== Segment start ==

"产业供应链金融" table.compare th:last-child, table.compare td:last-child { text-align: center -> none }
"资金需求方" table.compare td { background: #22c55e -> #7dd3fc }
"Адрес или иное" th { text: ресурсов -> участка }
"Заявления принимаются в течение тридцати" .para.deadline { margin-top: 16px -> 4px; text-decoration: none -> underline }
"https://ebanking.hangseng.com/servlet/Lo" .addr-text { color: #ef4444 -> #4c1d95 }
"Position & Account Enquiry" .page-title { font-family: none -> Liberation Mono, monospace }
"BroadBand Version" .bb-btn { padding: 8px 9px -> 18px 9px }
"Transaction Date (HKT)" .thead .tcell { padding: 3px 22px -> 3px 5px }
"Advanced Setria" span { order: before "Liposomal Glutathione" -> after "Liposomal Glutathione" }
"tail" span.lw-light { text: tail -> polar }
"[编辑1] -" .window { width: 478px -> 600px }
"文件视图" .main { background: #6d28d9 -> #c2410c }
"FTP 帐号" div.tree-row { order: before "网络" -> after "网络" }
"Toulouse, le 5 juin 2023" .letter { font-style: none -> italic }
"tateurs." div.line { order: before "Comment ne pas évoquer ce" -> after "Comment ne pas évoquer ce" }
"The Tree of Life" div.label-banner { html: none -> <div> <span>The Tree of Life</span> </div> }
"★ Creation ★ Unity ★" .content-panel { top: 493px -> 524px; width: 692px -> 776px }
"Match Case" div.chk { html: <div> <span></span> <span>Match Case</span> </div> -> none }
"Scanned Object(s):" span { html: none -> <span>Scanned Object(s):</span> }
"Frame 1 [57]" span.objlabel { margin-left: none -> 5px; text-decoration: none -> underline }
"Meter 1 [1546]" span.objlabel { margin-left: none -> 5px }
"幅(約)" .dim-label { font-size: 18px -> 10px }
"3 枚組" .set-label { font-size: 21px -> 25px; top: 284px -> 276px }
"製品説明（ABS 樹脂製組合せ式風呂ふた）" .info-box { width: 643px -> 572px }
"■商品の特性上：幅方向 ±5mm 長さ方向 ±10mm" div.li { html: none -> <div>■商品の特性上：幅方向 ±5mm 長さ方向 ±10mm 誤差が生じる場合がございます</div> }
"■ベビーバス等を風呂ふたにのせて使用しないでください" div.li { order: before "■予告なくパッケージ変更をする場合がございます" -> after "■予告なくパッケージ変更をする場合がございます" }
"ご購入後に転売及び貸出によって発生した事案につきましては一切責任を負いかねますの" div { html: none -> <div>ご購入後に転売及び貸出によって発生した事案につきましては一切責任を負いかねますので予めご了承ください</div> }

== Segment end ==

Please copy the lines above from the line with "color: #ef4444 ->" up to and including the line with "-> <div> <span>The", exactly as written and with nothing else.

"https://ebanking.hangseng.com/servlet/Lo" .addr-text { color: #ef4444 -> #4c1d95 }
"Position & Account Enquiry" .page-title { font-family: none -> Liberation Mono, monospace }
"BroadBand Version" .bb-btn { padding: 8px 9px -> 18px 9px }
"Transaction Date (HKT)" .thead .tcell { padding: 3px 22px -> 3px 5px }
"Advanced Setria" span { order: before "Liposomal Glutathione" -> after "Liposomal Glutathione" }
"tail" span.lw-light { text: tail -> polar }
"[编辑1] -" .window { width: 478px -> 600px }
"文件视图" .main { background: #6d28d9 -> #c2410c }
"FTP 帐号" div.tree-row { order: before "网络" -> after "网络" }
"Toulouse, le 5 juin 2023" .letter { font-style: none -> italic }
"tateurs." div.line { order: before "Comment ne pas évoquer ce" -> after "Comment ne pas évoquer ce" }
"The Tree of Life" div.label-banner { html: none -> <div> <span>The Tree of Life</span> </div> }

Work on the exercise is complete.